Required action
The entries below are to be copied exactly, with every picture left out.

Supplied records

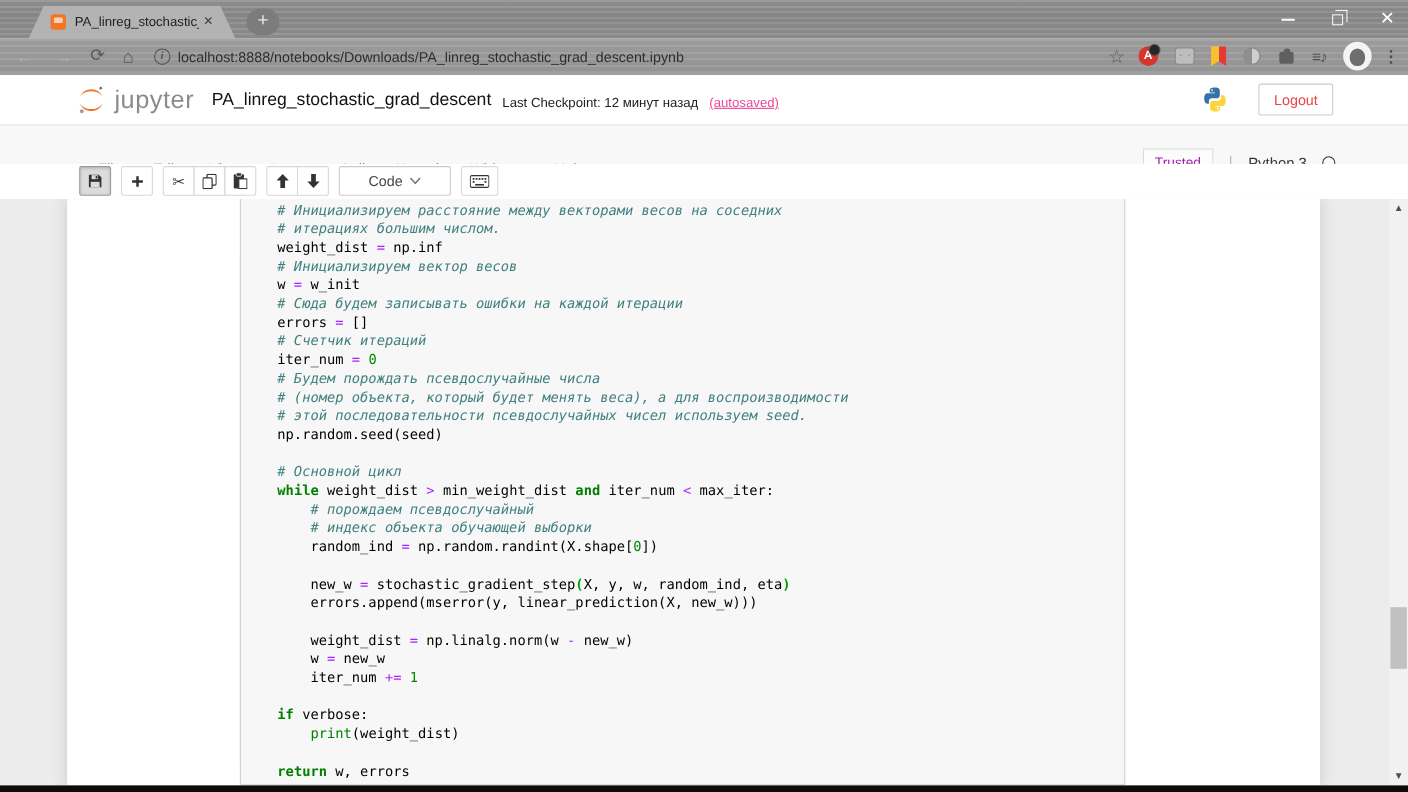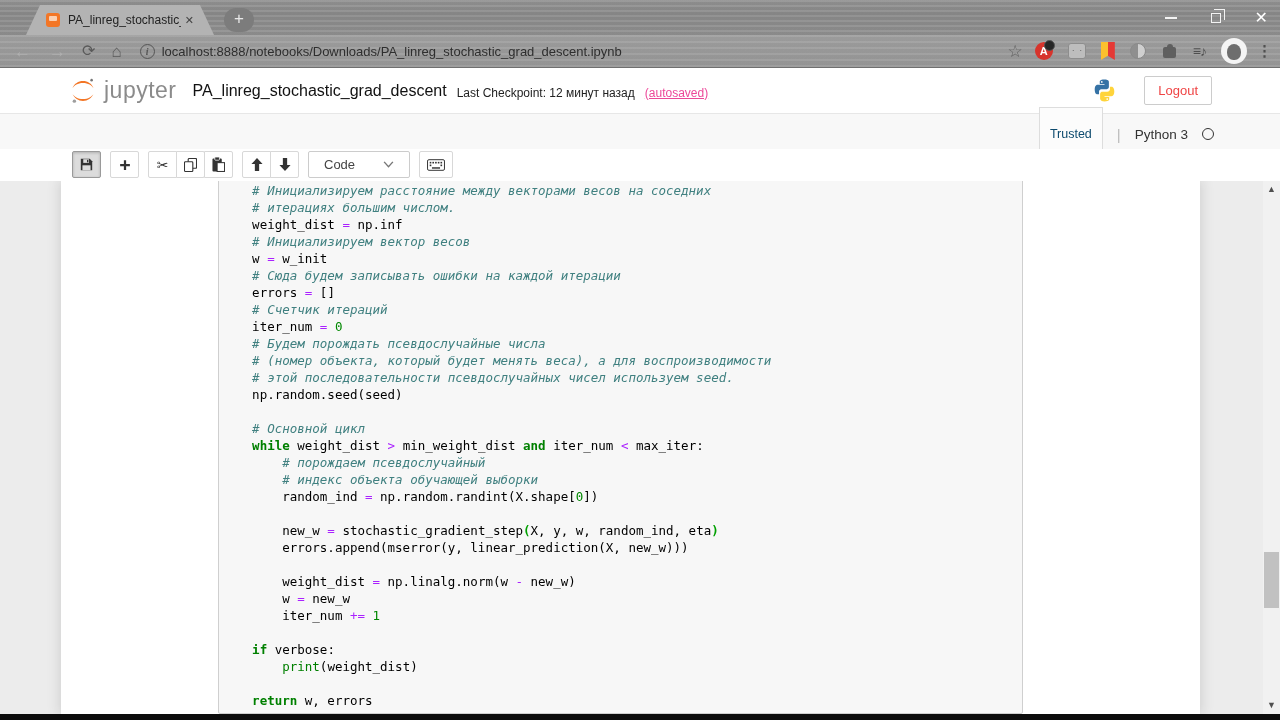--- a/index.html
+++ b/index.html
@@ -76,7 +76,7 @@
   .menu-items { display:flex; margin-left:75px; }
   .menu-item { font-size:13.5px; color:#555; padding:0 14px; cursor:default; }
   .menubar-right { margin-left:auto; display:flex; align-items:center; margin-right:66px; gap:14px; }
-  .trusted { font-size:12.5px; color:#0c4a6e; border:1px solid #ddd; background:#fcfcfc; padding:19px 10px; }
+  .trusted { font-size:12.5px; color:#a21caf; border:1px solid #ddd; background:#fcfcfc; padding:5px 10px;text-decoration:underline; }
   .mb-divider { color:#bbb; font-size:15px; }
   .kernel-name { font-size:13.5px; color:#333; }
   .kernel-ind { width:12px; height:12px; border:1.5px solid #333; border-radius:50%; }

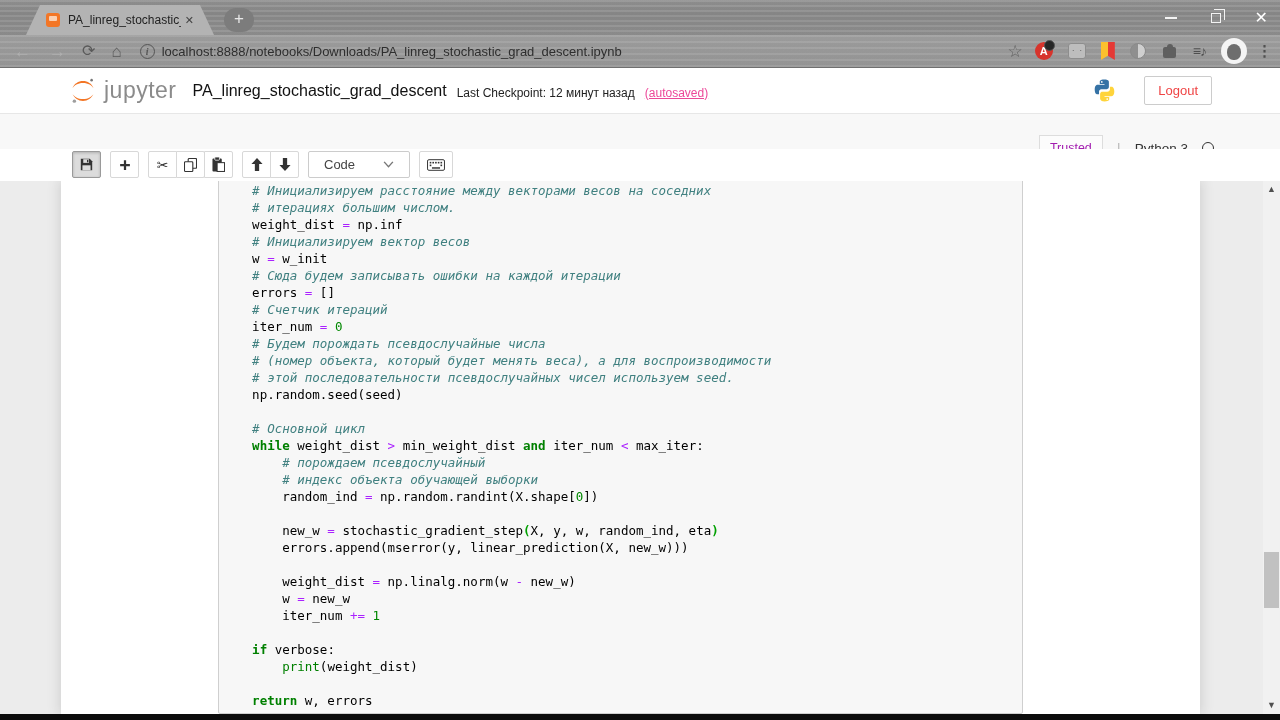--- a/index.html
+++ b/index.html
@@ -93,7 +93,7 @@
   .tbtn .glyph { font-size:14px; line-height:1; color:#333; }
   .run-label { font-size:13px; color:#333; margin-left:7px; }
   .cell-type { height:27px; width:102px; border:1px solid #ccc; border-radius:2px; background:#fff;
-    display:flex; align-items:center; padding:0 15px; }
+    display:flex; align-items:center; padding:0 26px; }
   .cell-type span { font-size:13px; color:#444; flex:1; }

Reply to the task
--- a/index.html
+++ b/index.html
@@ -76,7 +76,7 @@
   .menu-items { display:flex; margin-left:75px; }
   .menu-item { font-size:13.5px; color:#555; padding:0 14px; cursor:default; }
   .menubar-right { margin-left:auto; display:flex; align-items:center; margin-right:66px; gap:14px; }
-  .trusted { font-size:12.5px; color:#0c4a6e; border:1px solid #ddd; background:#fcfcfc; padding:19px 10px; }
+  .trusted { font-size:12.5px; color:#a21caf; border:1px solid #ddd; background:#fcfcfc; padding:5px 10px;text-decoration:underline; }
   .mb-divider { color:#bbb; font-size:15px; }
   .kernel-name { font-size:13.5px; color:#333; }
   .kernel-ind { width:12px; height:12px; border:1.5px solid #333; border-radius:50%; }

--- a/index.html
+++ b/index.html
@@ -93,7 +93,7 @@
   .tbtn .glyph { font-size:14px; line-height:1; color:#333; }
   .run-label { font-size:13px; color:#333; margin-left:7px; }
   .cell-type { height:27px; width:102px; border:1px solid #ccc; border-radius:2px; background:#fff;
-    display:flex; align-items:center; padding:0 15px; }
+    display:flex; align-items:center; padding:0 26px; }
   .cell-type span { font-size:13px; color:#444; flex:1; }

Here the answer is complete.